Home Business Oil Traders' $660 Million Profit - Remember, Futures Markets Are Zero Sum

Oil Traders’ $660 Million Profit – Remember, Futures Markets Are Zero Sum



There seems to be some thought that some skullduggery went on here. How, just how possibly, could some handful of youngsters in Essex – Essex of all places! – make $660 million on oil trades?

Must be summat, right, stands to reason.

Well, yes, there is summat. Futures – and options – markets, like all speculation, are zero sum. That also means that commodity markets are zero sum.

Nine independent traders operating from their homes in Essex made $660m (£500m) in a single day of trading oil futures when prices briefly went negative earlier this year.

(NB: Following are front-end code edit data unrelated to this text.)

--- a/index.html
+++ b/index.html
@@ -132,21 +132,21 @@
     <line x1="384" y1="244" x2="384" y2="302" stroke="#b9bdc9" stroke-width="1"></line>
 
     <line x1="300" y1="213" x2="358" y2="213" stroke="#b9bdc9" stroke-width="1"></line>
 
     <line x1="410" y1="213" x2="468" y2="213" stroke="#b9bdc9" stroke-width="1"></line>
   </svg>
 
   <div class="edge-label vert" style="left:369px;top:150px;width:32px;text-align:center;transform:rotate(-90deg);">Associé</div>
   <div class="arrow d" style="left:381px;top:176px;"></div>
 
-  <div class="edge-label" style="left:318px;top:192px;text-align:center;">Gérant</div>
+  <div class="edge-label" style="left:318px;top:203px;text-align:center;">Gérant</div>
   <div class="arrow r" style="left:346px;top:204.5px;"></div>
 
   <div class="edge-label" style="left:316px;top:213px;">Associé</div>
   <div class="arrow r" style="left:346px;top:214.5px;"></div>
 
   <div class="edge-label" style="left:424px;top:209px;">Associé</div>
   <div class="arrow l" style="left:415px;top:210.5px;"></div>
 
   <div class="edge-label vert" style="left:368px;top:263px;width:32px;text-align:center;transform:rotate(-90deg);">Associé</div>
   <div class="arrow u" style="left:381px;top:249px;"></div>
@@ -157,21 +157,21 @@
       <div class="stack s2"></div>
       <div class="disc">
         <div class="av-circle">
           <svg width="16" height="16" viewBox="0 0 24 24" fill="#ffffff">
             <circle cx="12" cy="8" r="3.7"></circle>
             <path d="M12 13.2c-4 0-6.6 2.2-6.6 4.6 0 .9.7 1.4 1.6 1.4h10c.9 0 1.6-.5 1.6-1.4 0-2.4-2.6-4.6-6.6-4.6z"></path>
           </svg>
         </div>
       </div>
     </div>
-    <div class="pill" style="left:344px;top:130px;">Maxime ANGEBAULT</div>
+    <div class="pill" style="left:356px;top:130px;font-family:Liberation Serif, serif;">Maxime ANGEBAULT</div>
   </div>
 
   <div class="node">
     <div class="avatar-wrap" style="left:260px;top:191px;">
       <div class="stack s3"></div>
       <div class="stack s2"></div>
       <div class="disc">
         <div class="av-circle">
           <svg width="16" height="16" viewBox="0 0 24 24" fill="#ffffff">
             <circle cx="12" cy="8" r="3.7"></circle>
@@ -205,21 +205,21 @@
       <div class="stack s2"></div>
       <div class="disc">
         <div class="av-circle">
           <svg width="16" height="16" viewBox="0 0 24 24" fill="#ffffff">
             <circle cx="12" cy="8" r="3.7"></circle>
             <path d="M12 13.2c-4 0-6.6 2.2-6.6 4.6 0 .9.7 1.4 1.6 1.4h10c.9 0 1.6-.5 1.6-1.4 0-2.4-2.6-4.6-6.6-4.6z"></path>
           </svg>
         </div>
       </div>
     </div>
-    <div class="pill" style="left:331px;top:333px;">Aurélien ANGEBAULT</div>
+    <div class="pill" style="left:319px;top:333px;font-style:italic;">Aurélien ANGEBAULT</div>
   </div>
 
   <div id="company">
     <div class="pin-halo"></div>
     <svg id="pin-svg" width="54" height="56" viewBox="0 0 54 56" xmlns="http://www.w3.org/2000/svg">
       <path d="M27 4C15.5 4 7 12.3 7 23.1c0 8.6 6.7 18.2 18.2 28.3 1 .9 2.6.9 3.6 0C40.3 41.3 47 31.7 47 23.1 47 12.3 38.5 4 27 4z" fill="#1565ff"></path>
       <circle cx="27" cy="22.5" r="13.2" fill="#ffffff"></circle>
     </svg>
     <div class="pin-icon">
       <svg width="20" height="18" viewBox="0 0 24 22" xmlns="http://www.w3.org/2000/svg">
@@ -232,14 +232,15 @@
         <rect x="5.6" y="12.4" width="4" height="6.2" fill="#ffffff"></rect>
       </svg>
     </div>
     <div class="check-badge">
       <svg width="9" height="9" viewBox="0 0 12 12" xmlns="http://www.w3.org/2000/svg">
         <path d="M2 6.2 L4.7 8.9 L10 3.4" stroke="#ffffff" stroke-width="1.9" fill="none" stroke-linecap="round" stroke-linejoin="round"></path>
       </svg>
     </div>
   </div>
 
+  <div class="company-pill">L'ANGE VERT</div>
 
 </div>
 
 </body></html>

The traders, all affiliated with the small trading firm Vega Capital London, hit the jackpot by capitalising on complex oil market mechanisms to sell oil contracts on falling prices and buy with prices as low as minus $37.

Typically, the description of what they did is garbled. The arts graduates writing the newspapers. Sufficiently garbled to not know specifically what it is they did. But, roughly, they were short as the price fell, then covered at the bottom and perhaps even went long as it recovered.

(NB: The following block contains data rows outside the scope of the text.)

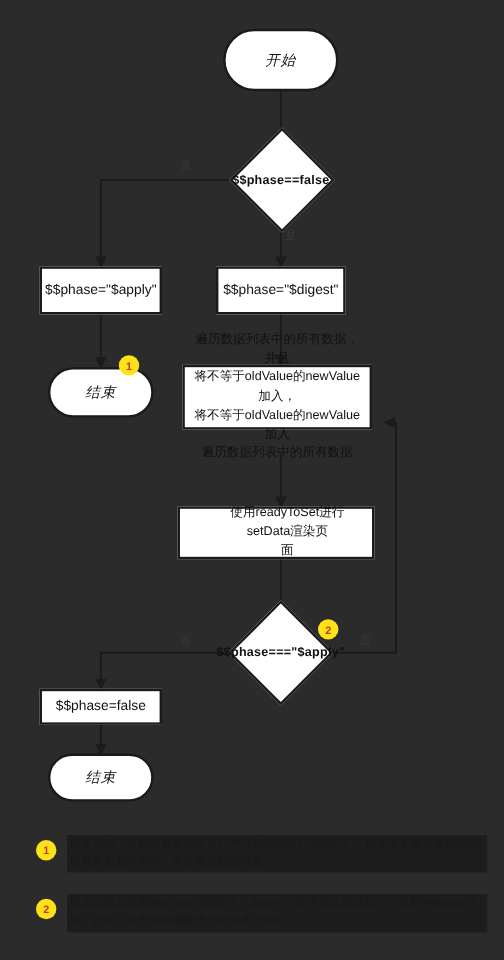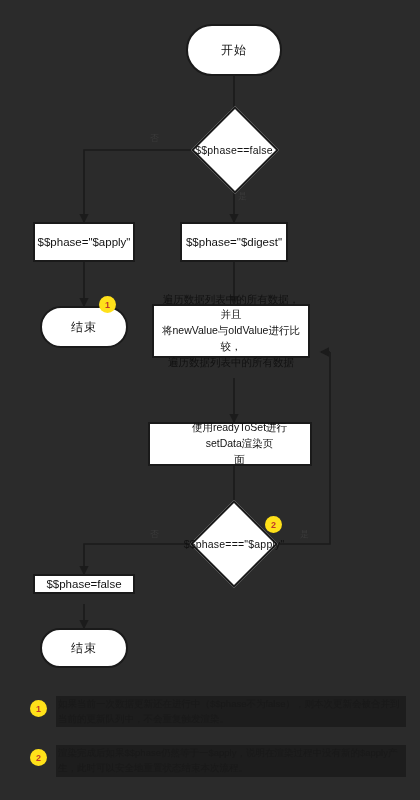--- a/index.html
+++ b/index.html
@@ -21,20 +21,21 @@
     box-sizing:border-box;
     display:flex;align-items:center;justify-content:center;
     text-align:center;
     z-index:3;
   }
   .terminator{
     border:2px solid #1a1a1a;
     border-radius:26px;
     font-size:12px;
     letter-spacing:1px;
+    font-style:italic;
   }
   .process{
     border:2px solid #1a1a1a;
     font-size:11.5px;
     padding:4px 6px;
     line-height:1.45;
   }
   .process.multi{font-size:10.5px;line-height:1.5;}
 
   
@@ -49,20 +50,21 @@
     border:2px solid #1a1a1a;
     transform:rotate(45deg);
     box-sizing:border-box;
   }
   .decision .dtext{
     position:relative;z-index:2;
     font-size:10.5px;
     color:#111;
     white-space:nowrap;
     letter-spacing:.2px;
+    font-weight:bold;
   }
 
   
   .badge{
     position:absolute;
     width:17px;height:17px;border-radius:50%;
     background:#ffe11a;
     color:#c0392b;
     font-size:9px;font-weight:bold;
     display:flex;align-items:center;justify-content:center;
@@ -167,40 +169,41 @@
   </div>
 
   <div class="node terminator" style="left:40px;top:306px;width:88px;height:42px;">
     <span>结束</span>
   </div>
 
   <div class="badge" style="left:99px;top:296px;">1</div>
 
   <div class="node process multi" style="left:152px;top:304px;width:158px;height:54px;flex-direction:column;">
     <span>遍历数据列表中的所有数据，并且</span>
-    <span>将newValue与oldValue进行比较，</span>
+    <span>将不等于oldValue的newValue加入，</span>
+    <span>将不等于oldValue的newValue加入</span>
     <span>遍历数据列表中的所有数据</span>
   </div>
 
   <div class="node process multi" style="left:148px;top:422px;width:164px;height:44px;flex-direction:column;padding-left:25px;">
     <span>使用readyToSet进行setData渲染页</span>
     <span>面</span>
   </div>
 
   <div class="decision" style="left:166px;top:512px;width:136px;height:64px;">
     <div class="dia" style="left:37px;top:1px;width:62px;height:62px;"></div>
     <span class="dtext">$$phase==="$apply"</span>
   </div>
 
   <div class="badge" style="left:265px;top:516px;">2</div>
 
   <div class="edge-label" style="left:150px;top:528px;">否</div>
   <div class="edge-label" style="left:300px;top:528px;">是</div>
 
-  <div class="node process" style="left:33px;top:574px;width:102px;height:20px;">
+  <div class="node process" style="left:33px;top:574px;width:102px;height:30px;">
     <span>$$phase=false</span>
   </div>
 
   <div class="node terminator" style="left:40px;top:628px;width:88px;height:40px;">
     <span>结束</span>
   </div>
 
   <div class="footnotes">
 
     <div class="footnote">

Their success has caught the eye of regulators at the Commodity Futures Trading Commission in Washington DC who are examining Vega Capital according to Bloomberg, which first reported their profits.

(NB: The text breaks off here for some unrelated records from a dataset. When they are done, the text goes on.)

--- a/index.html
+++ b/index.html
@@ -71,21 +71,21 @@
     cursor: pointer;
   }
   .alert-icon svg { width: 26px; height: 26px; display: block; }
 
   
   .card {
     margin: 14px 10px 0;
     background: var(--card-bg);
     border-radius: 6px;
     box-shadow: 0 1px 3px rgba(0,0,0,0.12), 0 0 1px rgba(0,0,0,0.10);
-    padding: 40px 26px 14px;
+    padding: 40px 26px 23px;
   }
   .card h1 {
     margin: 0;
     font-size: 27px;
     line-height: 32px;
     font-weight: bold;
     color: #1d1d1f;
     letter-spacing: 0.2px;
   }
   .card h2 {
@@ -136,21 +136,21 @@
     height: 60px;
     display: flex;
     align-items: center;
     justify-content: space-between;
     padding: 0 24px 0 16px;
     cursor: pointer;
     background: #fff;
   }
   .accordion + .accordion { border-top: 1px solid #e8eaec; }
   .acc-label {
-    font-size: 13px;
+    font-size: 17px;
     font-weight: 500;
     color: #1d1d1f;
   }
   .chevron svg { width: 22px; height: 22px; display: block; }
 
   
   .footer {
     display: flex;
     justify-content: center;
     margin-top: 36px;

Well, yes. Maybe. There’s always that possibility of skullduggery, of course there is.

Regulators may be considering whether their tactics simply aimed to anticipate price falls or tried to create them, which could be regarded as market manipulation.

Most unlikely, as the problems were in the physical market on options/futures delivery date. Not in the speculative markets themselves.

But there will be those who start shouting that if someone made $660 million then it must have been some skullduggery. And that’s where someone would be wrong. For, again, speculative markets are zero sum.

Across market participants profits and losses always add up to zero. Therefore if some people lost money on those plunging prices then some people made money. This is definitional, it’s not an oddity or even an anomaly.

It’s not zero sum for all the people over in the physical markets. The great value of the speculation to them is that risk gets transferred over to those speculators who then fight over who wins and loses. The point of all the speculation being that risk transfer. But it is exactly that which says that if someone over here has lost $300 million then someone – somewhere, who knows who – has made the equal and opposite $300 million. Because that’s just the definition of what is going on.

That someone made $660 million – and a lot more – over that negative oil price is a certainty, Simply because we know that some people lost that and greater sums. Therefore, by definition, someone must have made it. That it happened to be some wide boys in Essex is just who it happened to be.

Again, that doesn’t exclude nefarity but the existence of profits like that out there, somewhere, is a certainty. Thus the existence of the profits isn’t even a guide to nefarity, let alone a proof of it.



  1. Their success has caught the eye of regulators at the Commodity Futures Trading Commission in Washington DC who are examining Vega Capital according to Bloomberg, which first reported their profits.

    So, no doubt the septics who’ve lost money will be demanding extradition of said “East End Wideboy’s” for the purposes of showing their Neo-colonialist colours as well as pour encourager les autres

    Long past time for the US/UK extradition treaty to be given the heave-ho.

  2. I think the story is so garbled that you do not see what they’re really saying, which has nothing to do with the market being zero sum. It is based on the idea that $660m is a large proportion of the oil futures market (come back when you have recovered from that laughting fit). If one trader stands out as making a huge amount of money from all the others, then even if it is a zero sum market, there is a reasonable suspicion that they may have cheated in some way (especially in a market where insider trading laws try to ensure that he biggest players are best informed). For example, a casino reliably makes a profit so we know that there must be a bias in favour of the house.